Post
Topic
Board Hardware
Re: Official AMT Thread round 3: Future Plans.
by
NotFuzzyWarm
on 21/10/2014, 21:32:06 UTC
60% to chips. 30% to IMET. 10% + the Loan to deliver miners.  Bankruptcy costs money, and we thought if the market held we may have been able to pull through. The idea was to get clients something instead of leaving them with nothing.

Isn't that a somehow big amount for chips only? They are the cheapest component. You got a terrible deal on the chips imo!
Actually the amount spent for chips is right and even after the initial runs the chips are *not* the lowest cost parts by a long shot. The only thing missing from that budget break down is development cost of the rigs themselves. Ya know, general system layout, case design, a properly designed hashboard layout, testing...

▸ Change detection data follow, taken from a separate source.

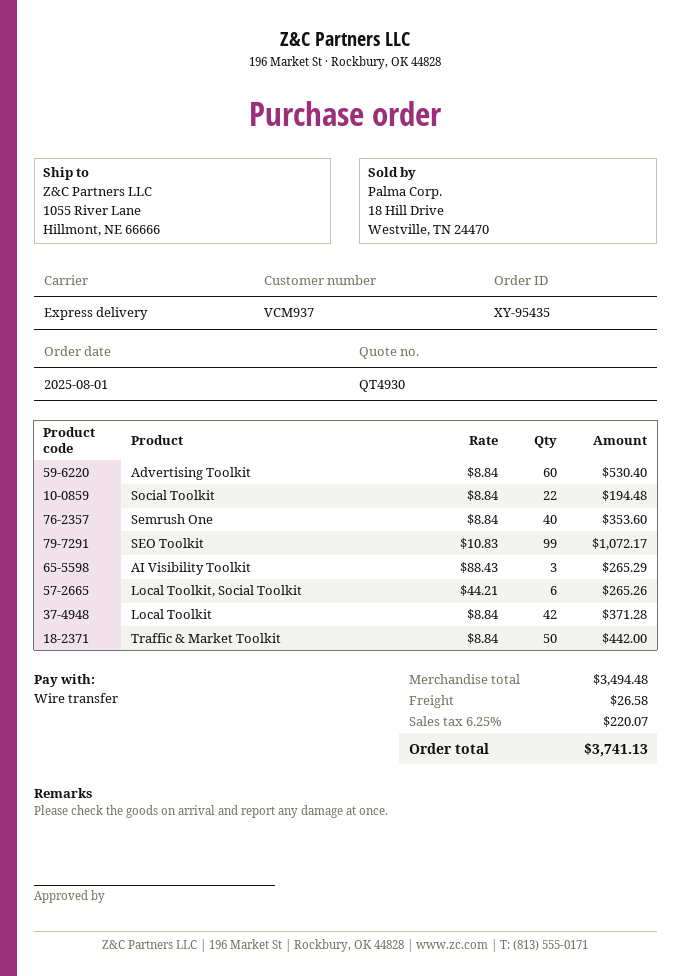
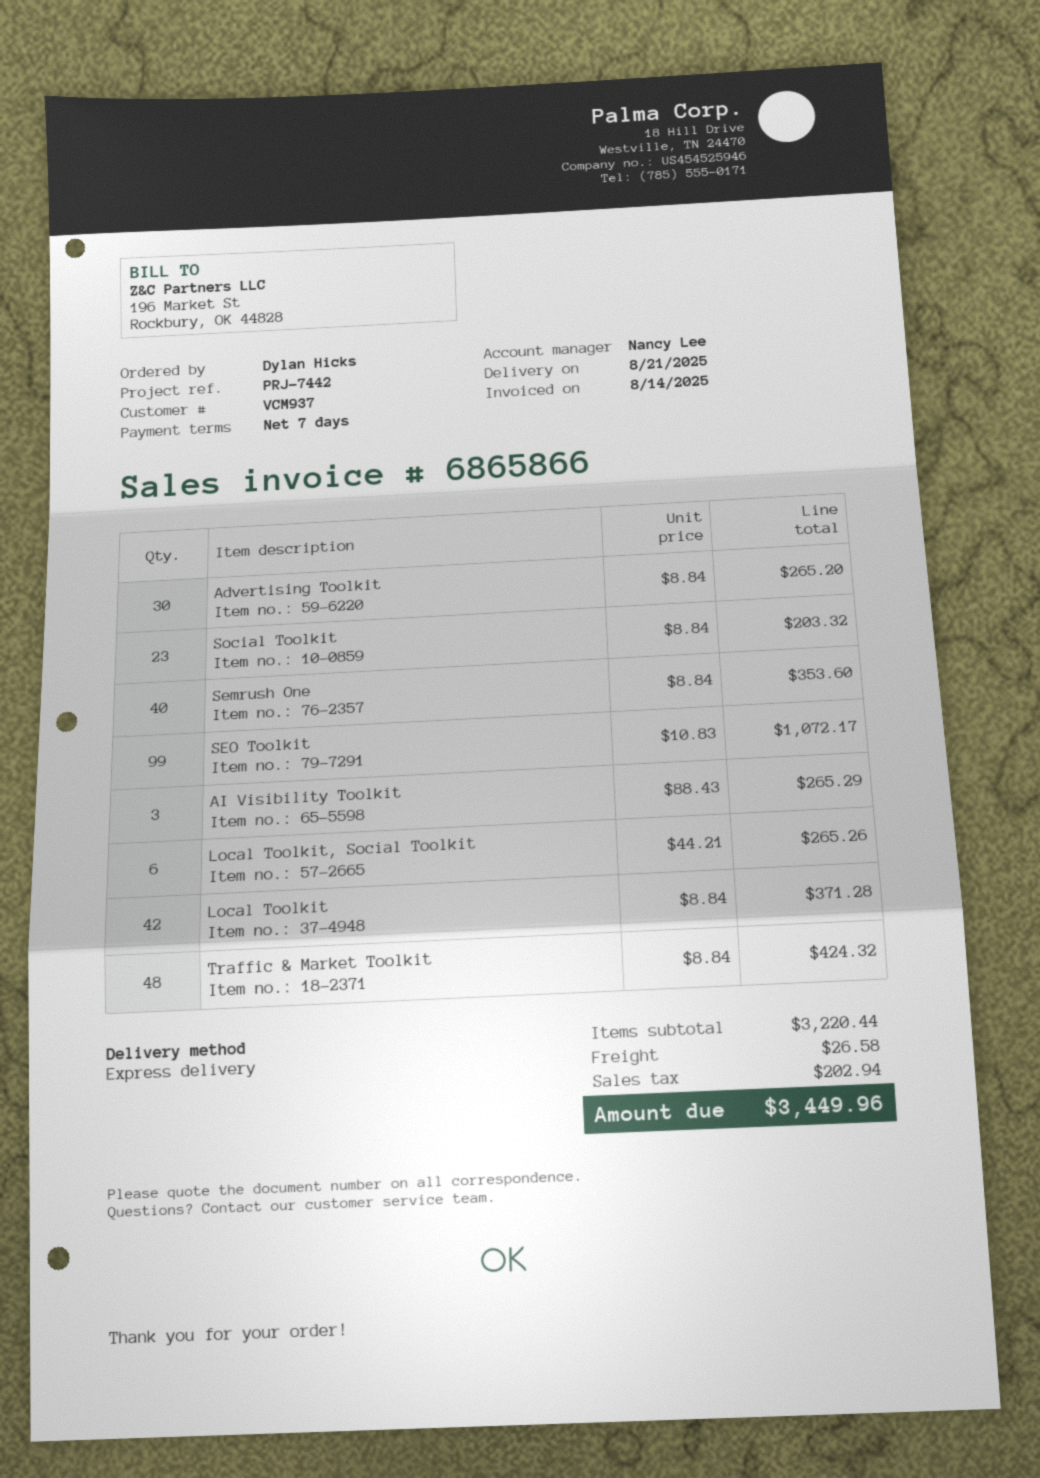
Advertising Toolkit: 60 x 8.84 = 530.40 -> 30 x 8.84 = 265.20
Social Toolkit: 22 x 8.84 = 194.48 -> 23 x 8.84 = 203.32
Traffic & Market Toolkit: 50 x 8.84 = 442.00 -> 48 x 8.84 = 424.32
subtotal: 3494.48 -> 3220.44
tax: 220.07 -> 202.94
total: 3741.13 -> 3449.96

It is missing for good reason: Bitmine.ch was supposed to do that. Systems from Josh were based on their lead. We know how things went for Bitmine.ch's own direct customers... And while all hell was breaking loose, Innosilicon quietly sat back taking notes for a month or so seeing the problems. They made damn sure not to repeat the terrible design choices Bitmine.ch used...

For any 1st production run of chips there is always a massive premium on them to recoup the very considerable amounts spent on design, respins and production setup costs charged by the chip foundry (in this case GlobalFoundries). Hell, look at prices for the newest Intel or AMD cpu's for a good example of that. Now once demand is proven and production ramps up or is at least sustained - then prices drop like a stone.

Again - cpu's or better yet  Bitmain s1's. Initial cost for one was well over $2k (and why the A1 chip rigs and BFL's Monarchs looked to be one heck of a deal). Bought my first s1's @ $750 each in mid March and the last ones I got for around $250.